--- Source material ---

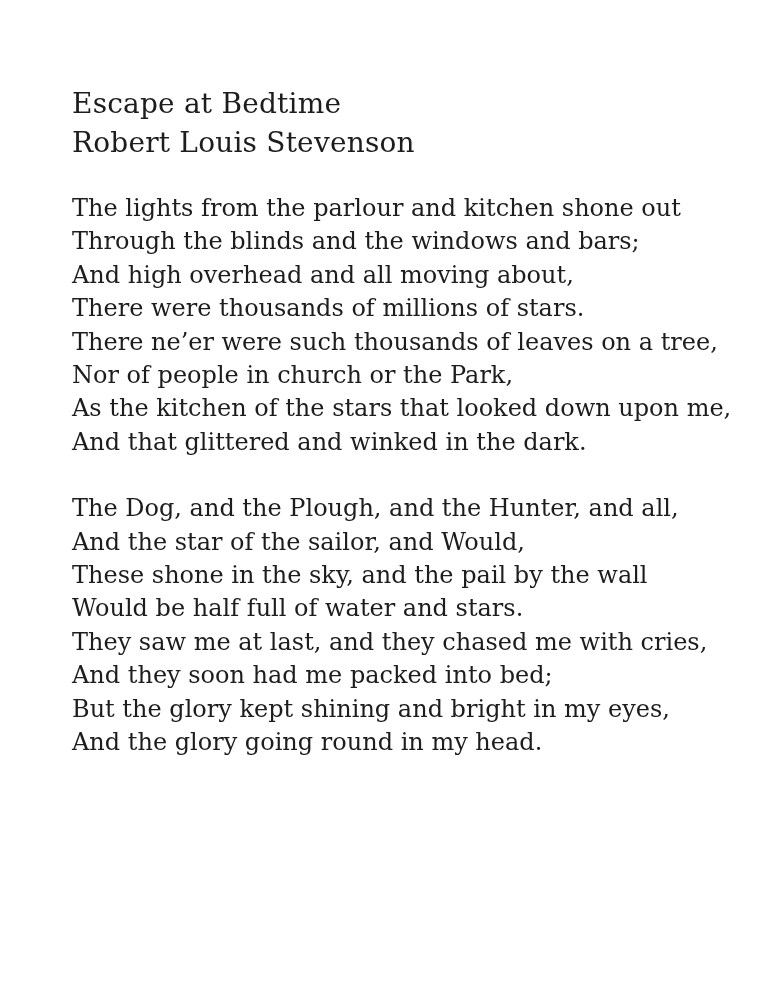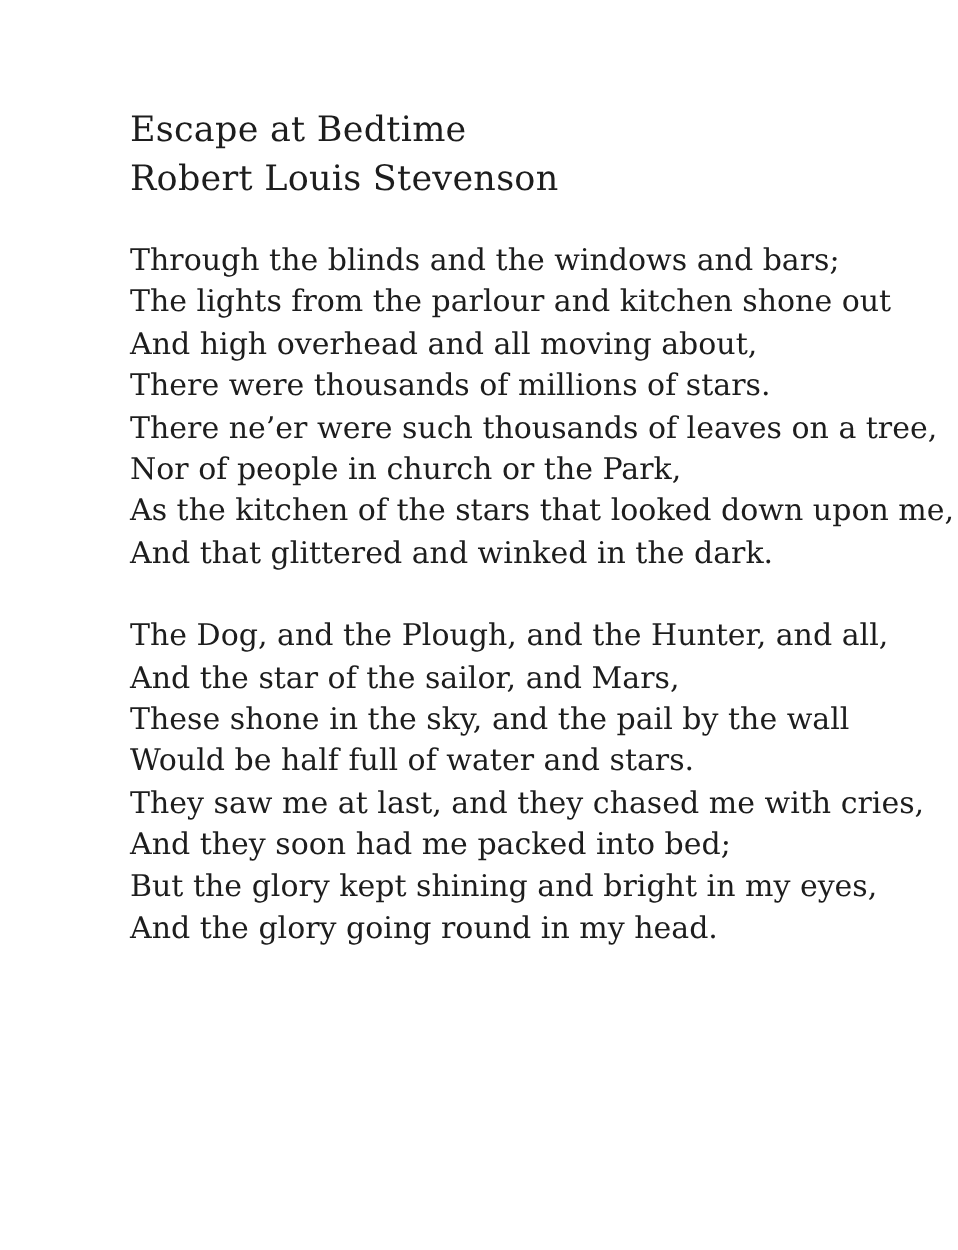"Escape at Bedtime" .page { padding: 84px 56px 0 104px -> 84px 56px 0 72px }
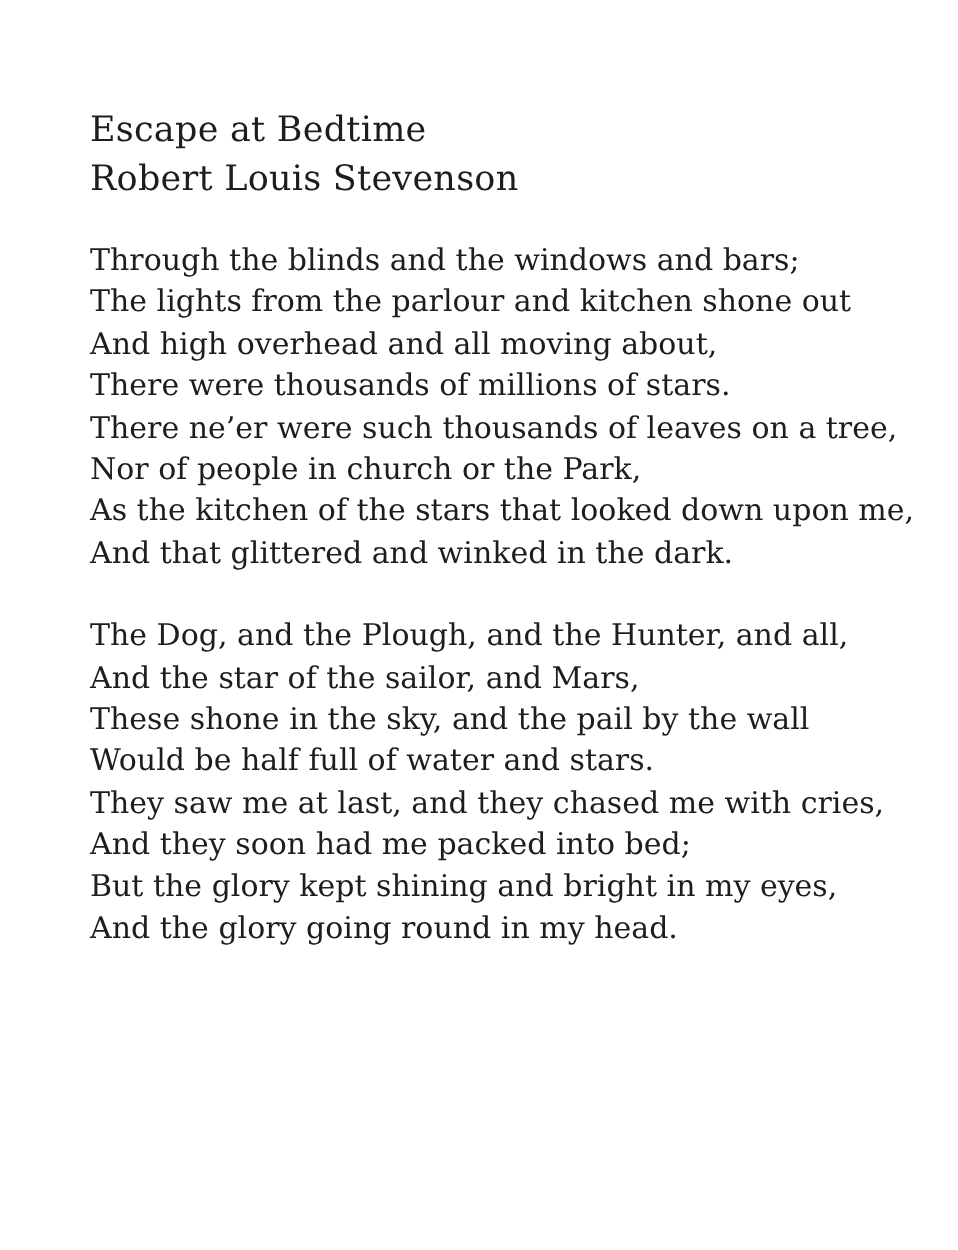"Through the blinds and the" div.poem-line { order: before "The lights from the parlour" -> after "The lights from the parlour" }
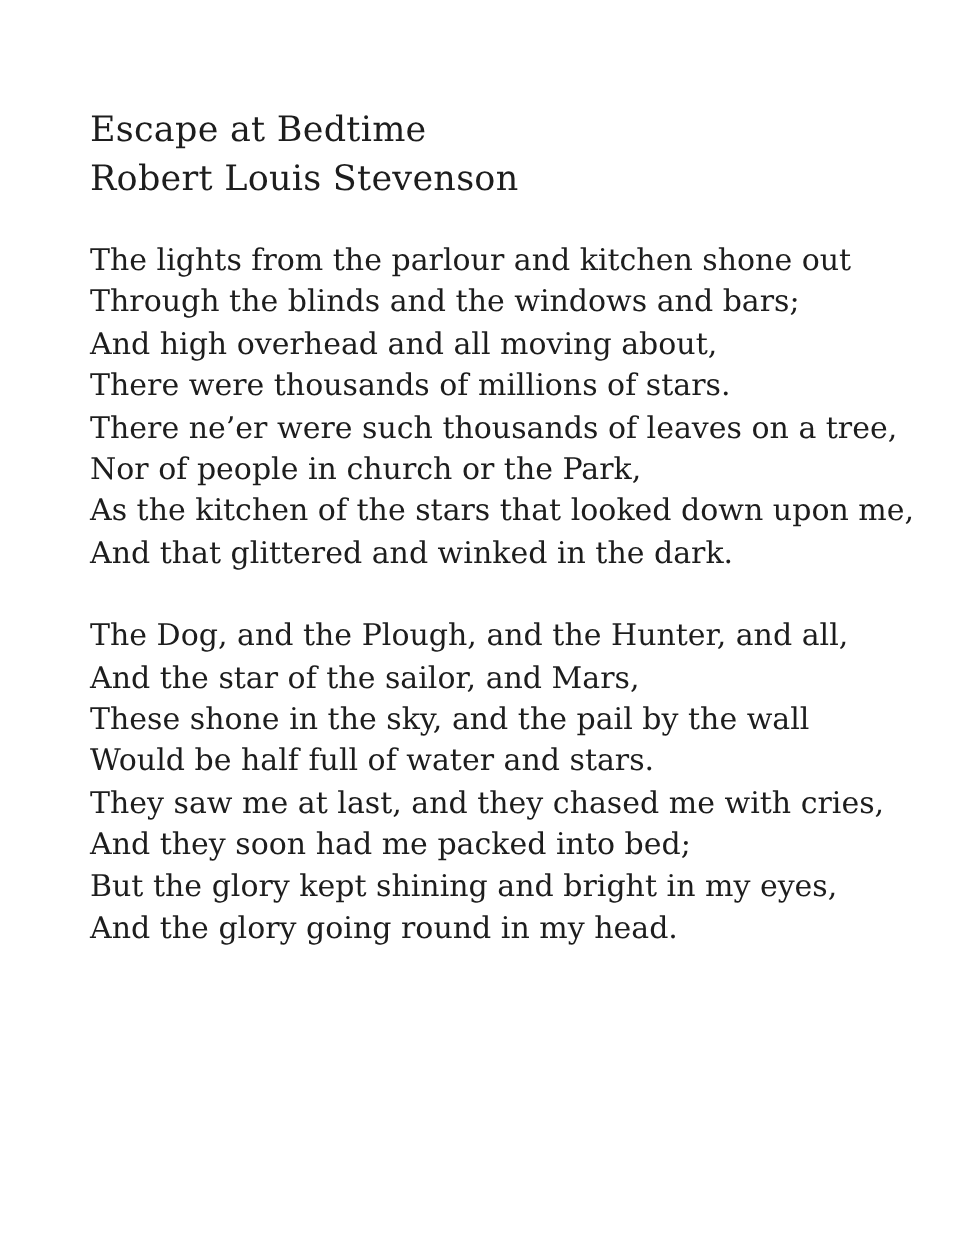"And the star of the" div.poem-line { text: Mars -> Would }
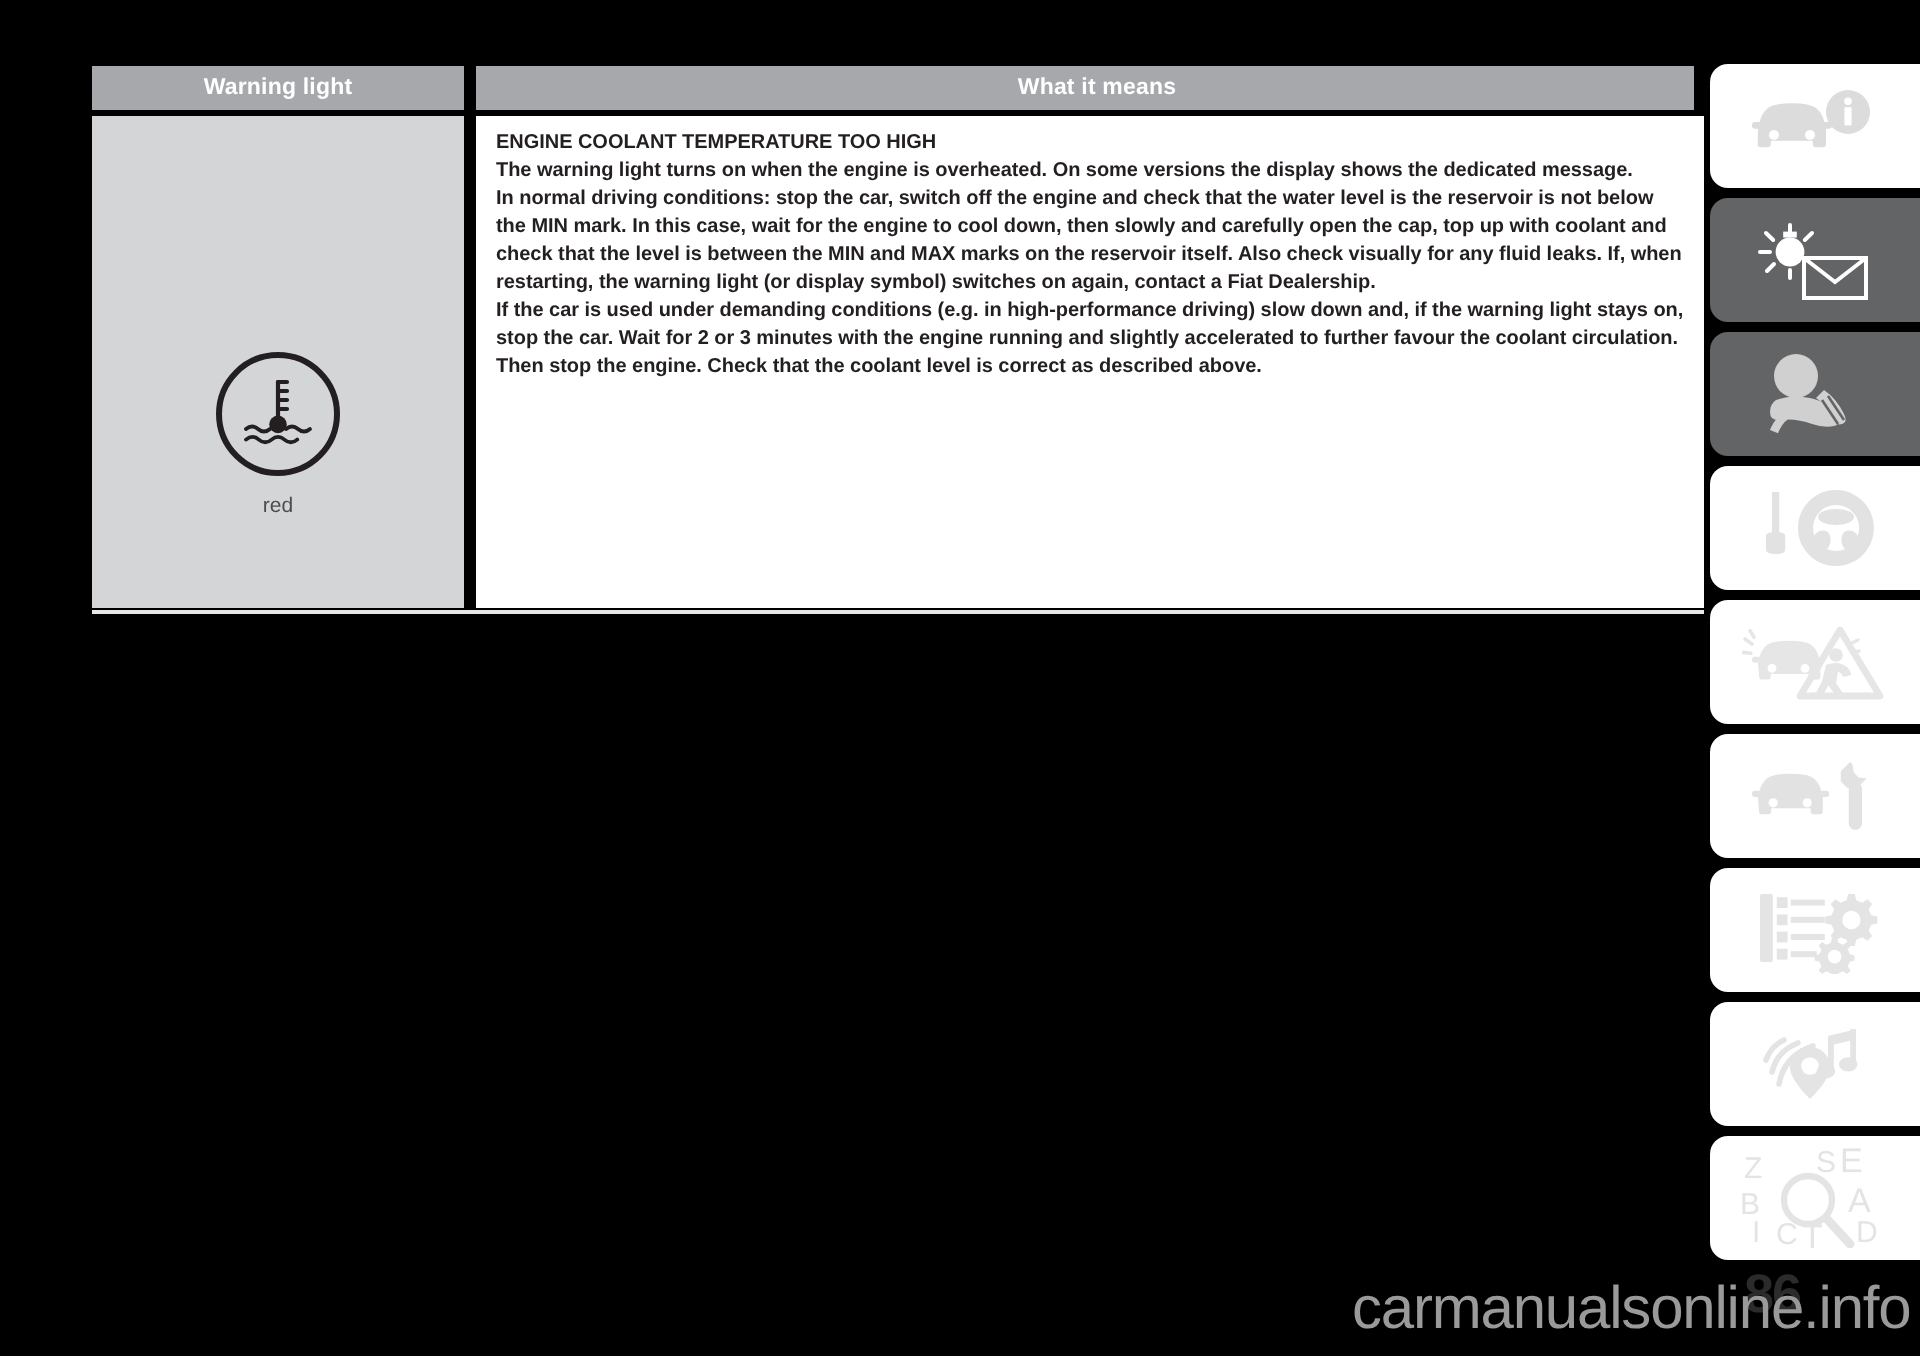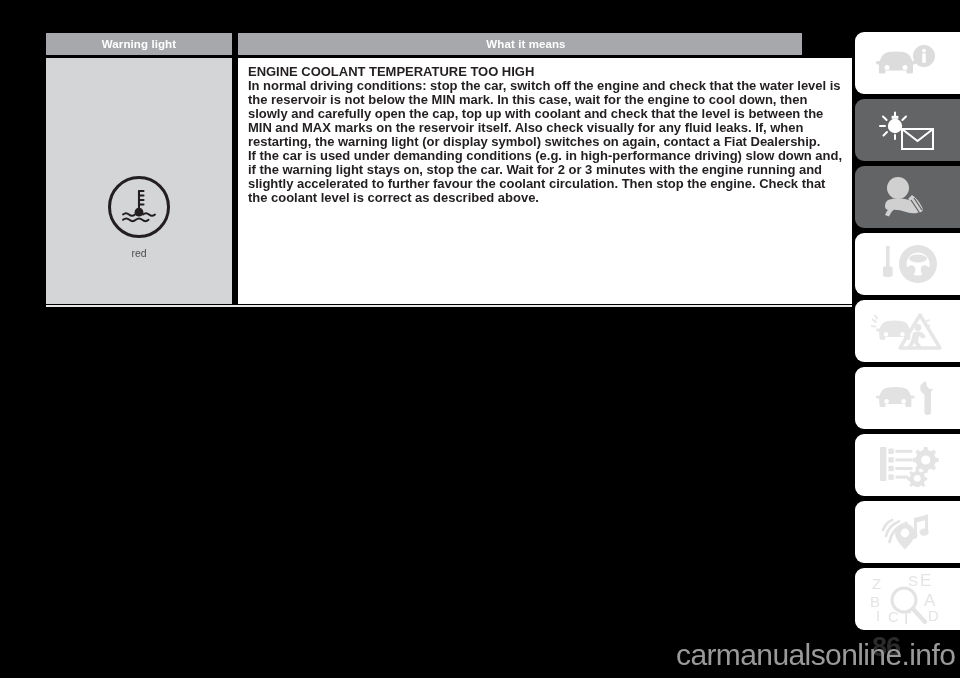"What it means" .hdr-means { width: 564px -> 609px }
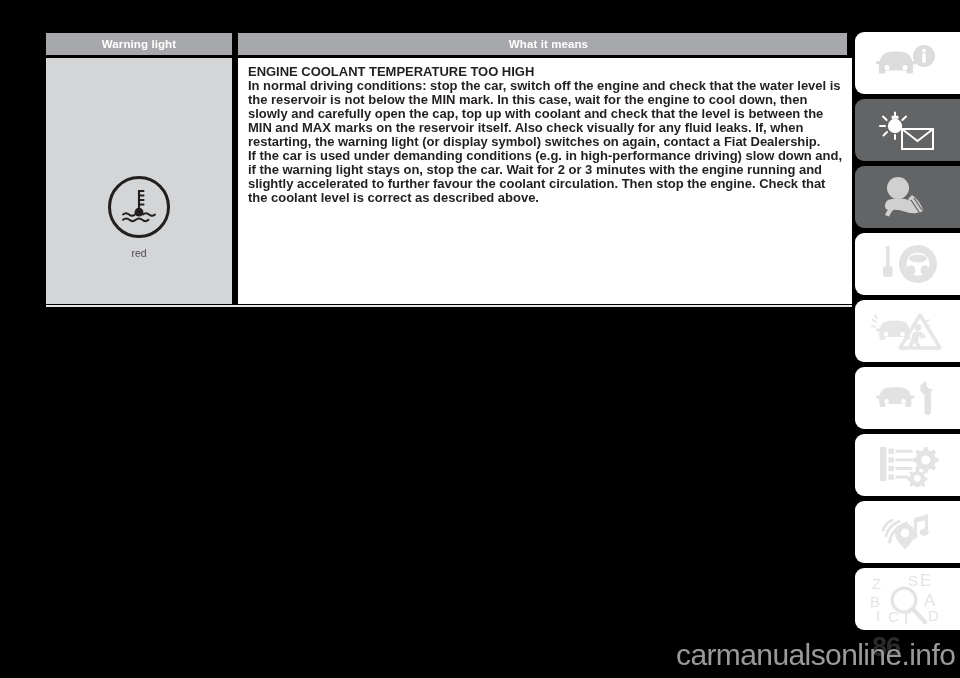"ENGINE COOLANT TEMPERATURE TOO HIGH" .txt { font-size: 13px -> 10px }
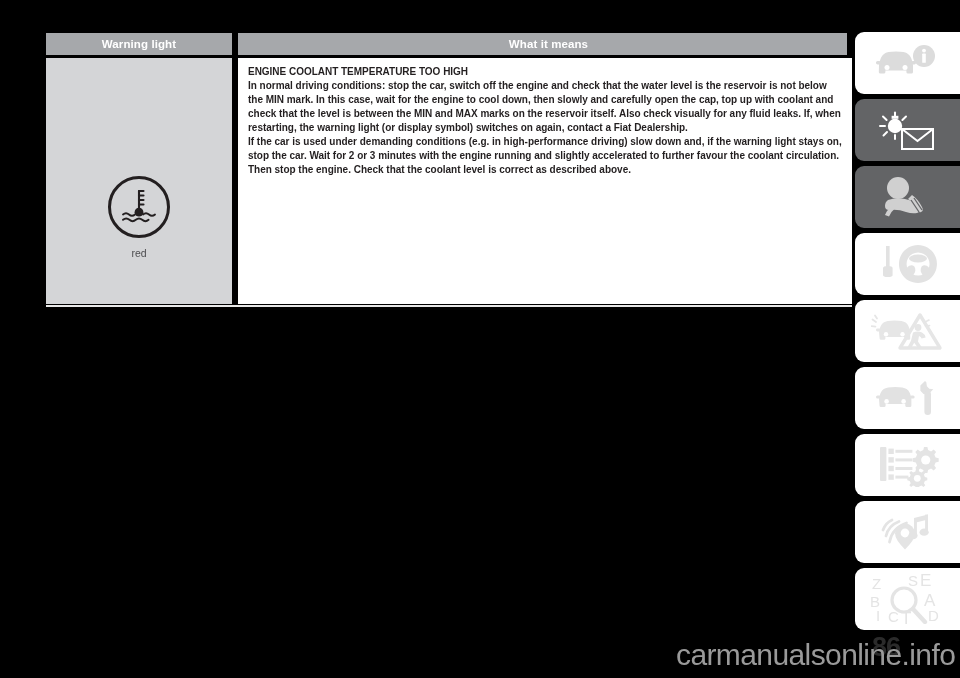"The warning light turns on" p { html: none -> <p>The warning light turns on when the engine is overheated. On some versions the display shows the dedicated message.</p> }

---

Work to be completed:
Extract, word for word, every line from the one containing "COOLANT TEMPERATURE TOO" to the end of the data above, both ends included, and leave out the pictures.

Exercise output:
"ENGINE COOLANT TEMPERATURE TOO HIGH" .txt { font-size: 13px -> 10px }
"The warning light turns on" p { html: none -> <p>The warning light turns on when the engine is overheated. On some versions the display shows the dedicated message.</p> }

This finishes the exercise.